- WORK TO COMPLETE:
Print out the entries from the line containing "color: #5eead4 ->" through the last line, exactly, and print nothing else. Pictures are not copied.

(Front-end code change data)
= = =

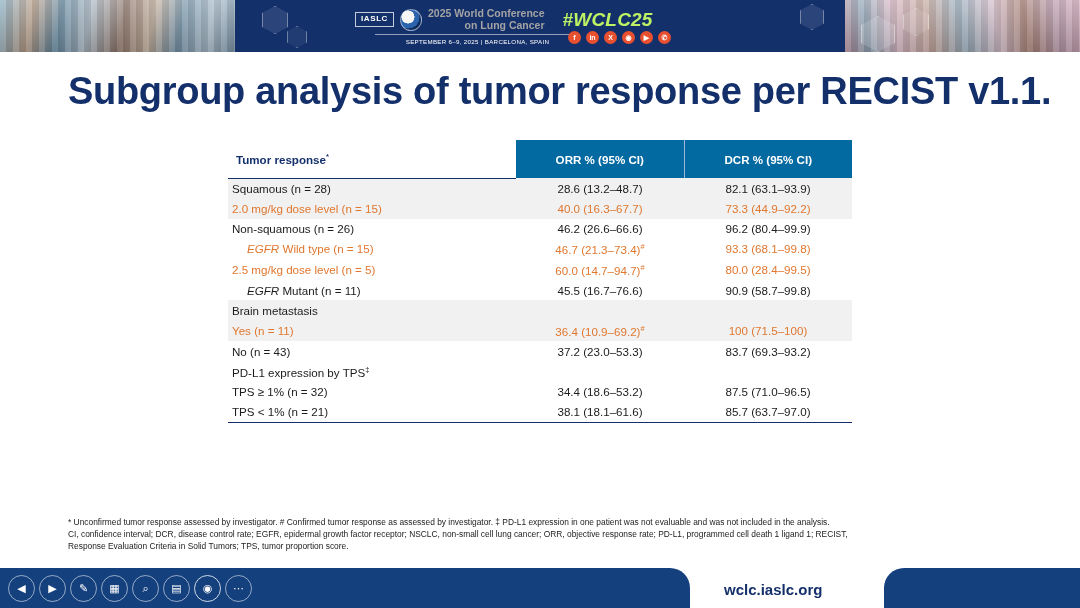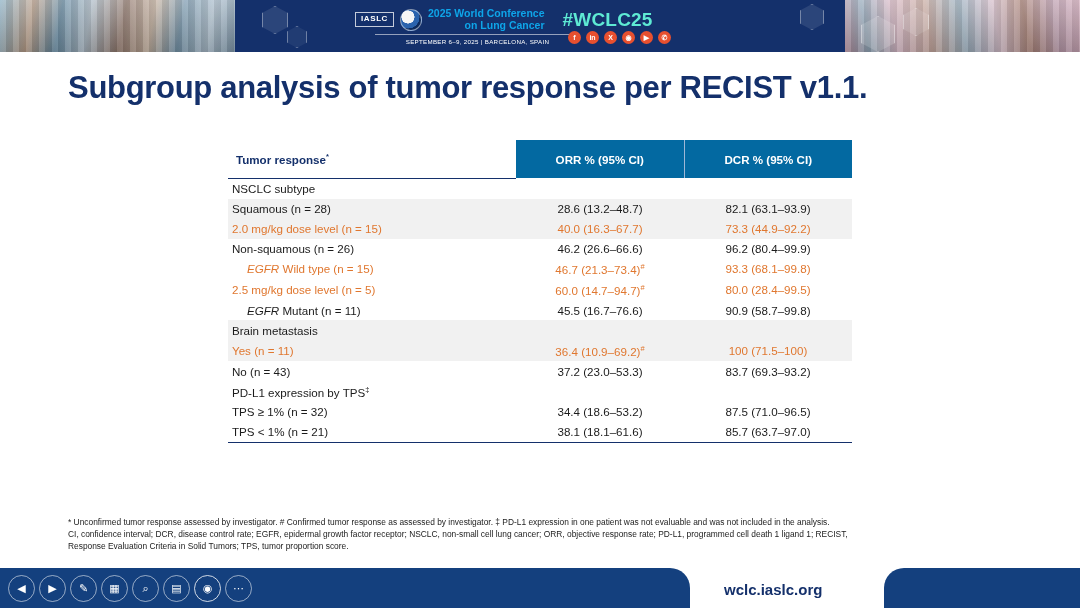"2025 World Conference" .conf-text { color: #0ea5e9 -> #a3a3a3 }
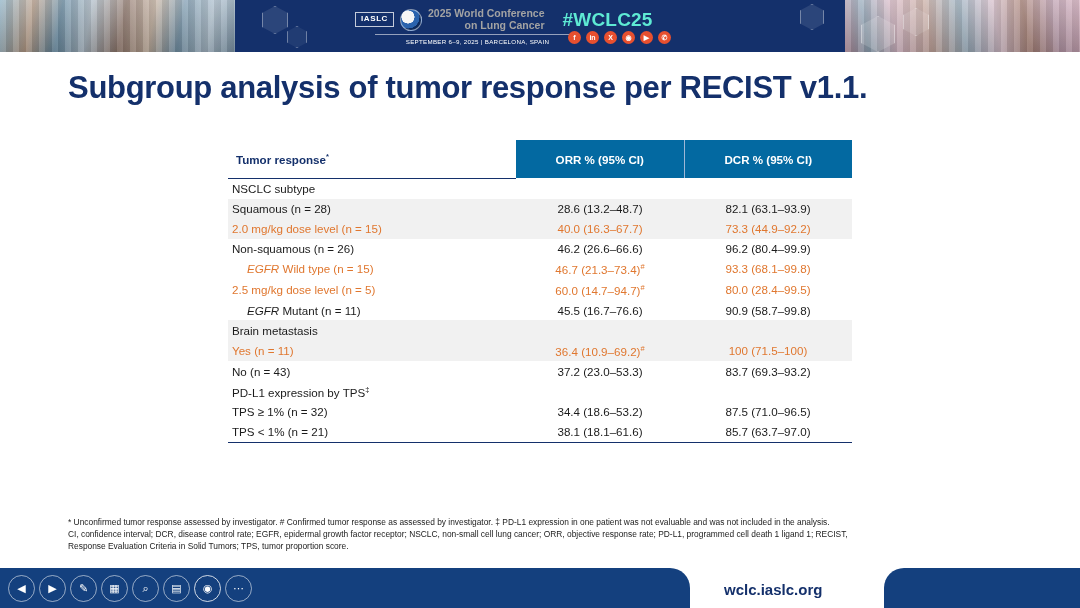"#WCLC25" .hashtag { color: #5eead4 -> #bef264; font-style: none -> italic }
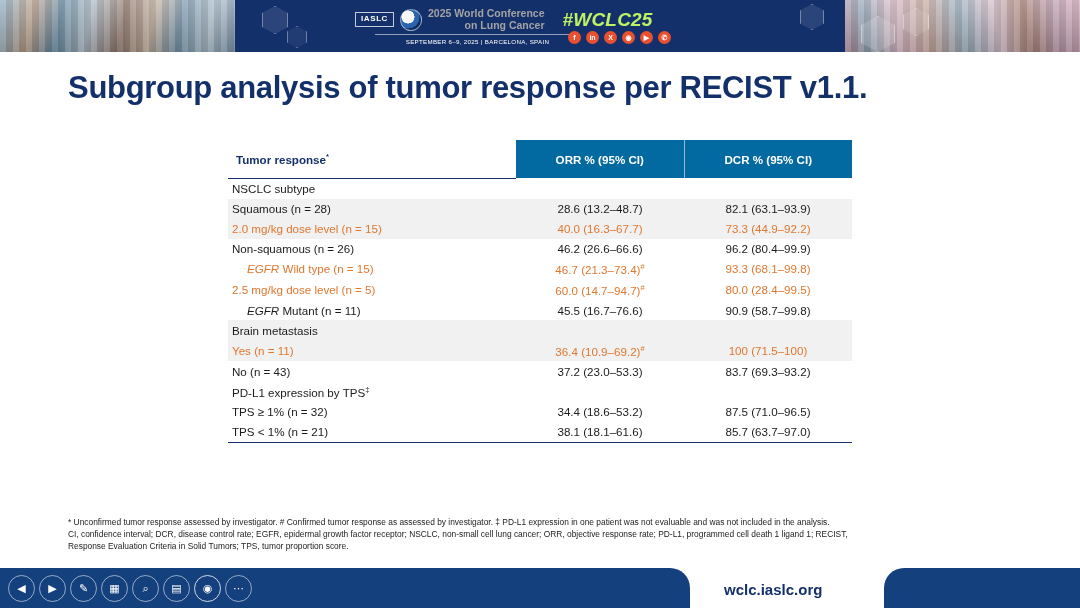"Subgroup analysis of tumor response" .slide-title { font-size: 31px -> 38px }
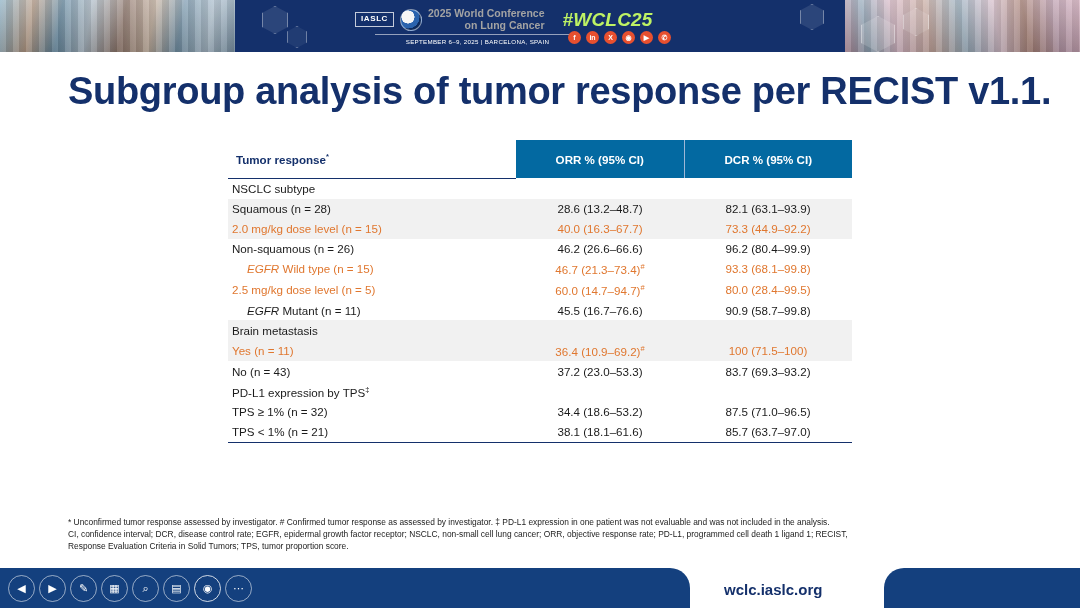"NSCLC subtype" tr.plain { html: <tr> <td>NSCLC subtype</td> <td></td> <td></td> </tr> -> none }
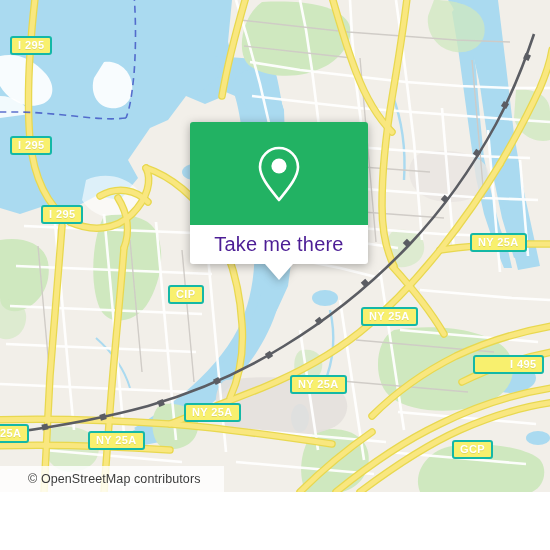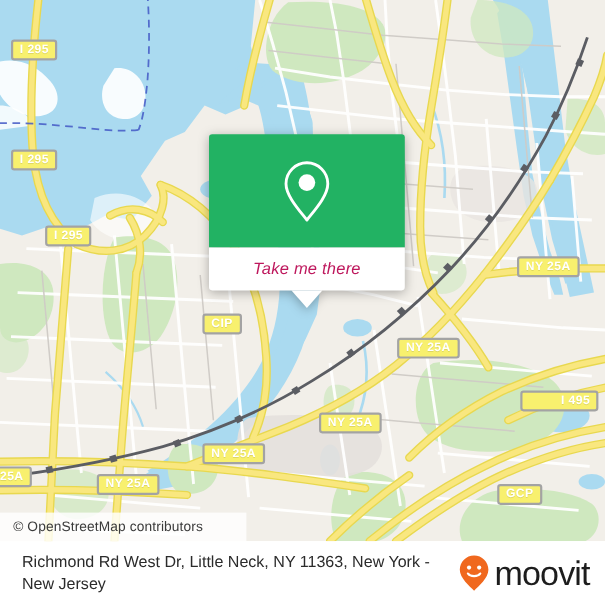"I 295" .shield { border: 2px solid #a3a3a3 -> 2px solid #14b8a6 }
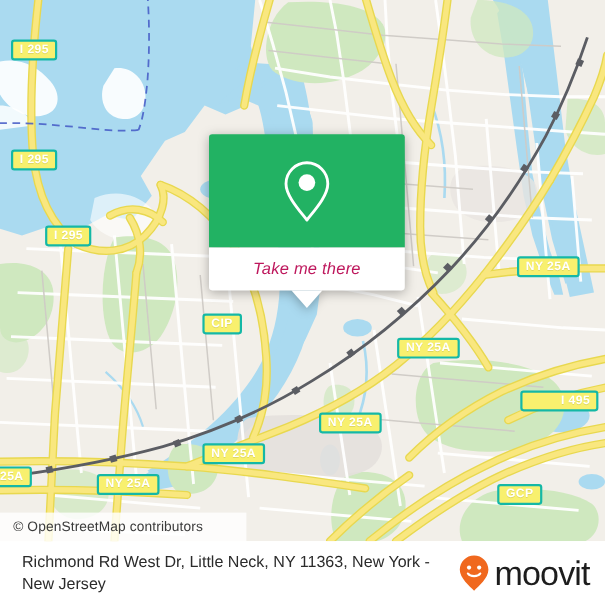"Take me there" #popup-white span { color: #be185d -> #4c1d95; font-size: 15px -> 20px; font-style: italic -> none }
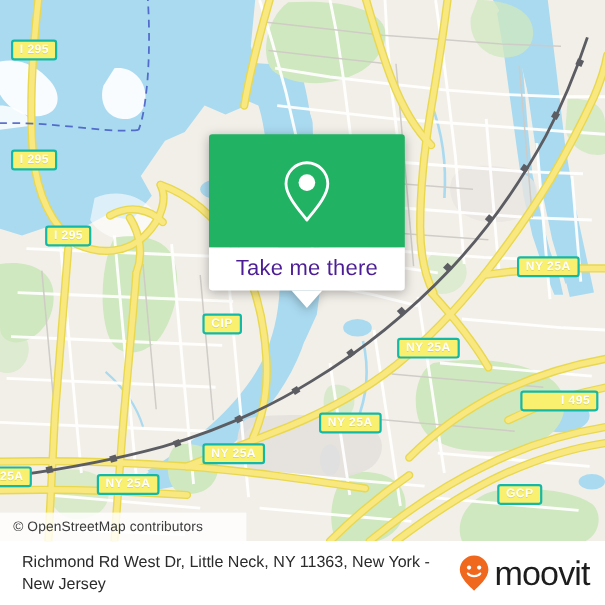"CIP" div.shield { left: 184px -> 168px }
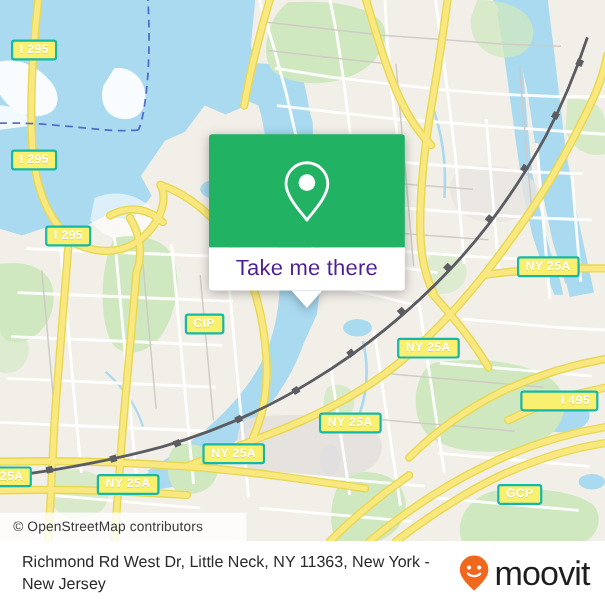"© OpenStreetMap contributors" #attribution { padding-left: 12px -> 28px }
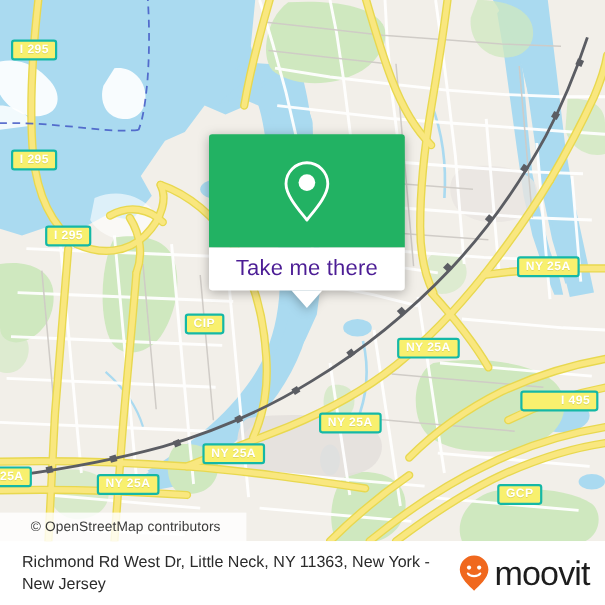"Richmond Rd West Dr, Little" div { html: <div> <div> <div>Richmond Rd West Dr, Little Neck, NY 11363, New York - New Jersey</div> <div> <svg> <path></path> <circle></circle> <circle></circle> <path></path> </svg> <span>moovit</span> </div> </div> </div> -> none }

= = =

- RESPONSE TO THE TASK:
"#WCLC25" .hashtag { color: #5eead4 -> #bef264; font-style: none -> italic }
"Subgroup analysis of tumor response" .slide-title { font-size: 31px -> 38px }
"NSCLC subtype" tr.plain { html: <tr> <td>NSCLC subtype</td> <td></td> <td></td> </tr> -> none }
"I 295" .shield { border: 2px solid #a3a3a3 -> 2px solid #14b8a6 }
"Take me there" #popup-white span { color: #be185d -> #4c1d95; font-size: 15px -> 20px; font-style: italic -> none }
"CIP" div.shield { left: 184px -> 168px }
"© OpenStreetMap contributors" #attribution { padding-left: 12px -> 28px }
"Richmond Rd West Dr, Little" div { html: <div> <div> <div>Richmond Rd West Dr, Little Neck, NY 11363, New York - New Jersey</div> <div> <svg> <path></path> <circle></circle> <circle></circle> <path></path> </svg> <span>moovit</span> </div> </div> </div> -> none }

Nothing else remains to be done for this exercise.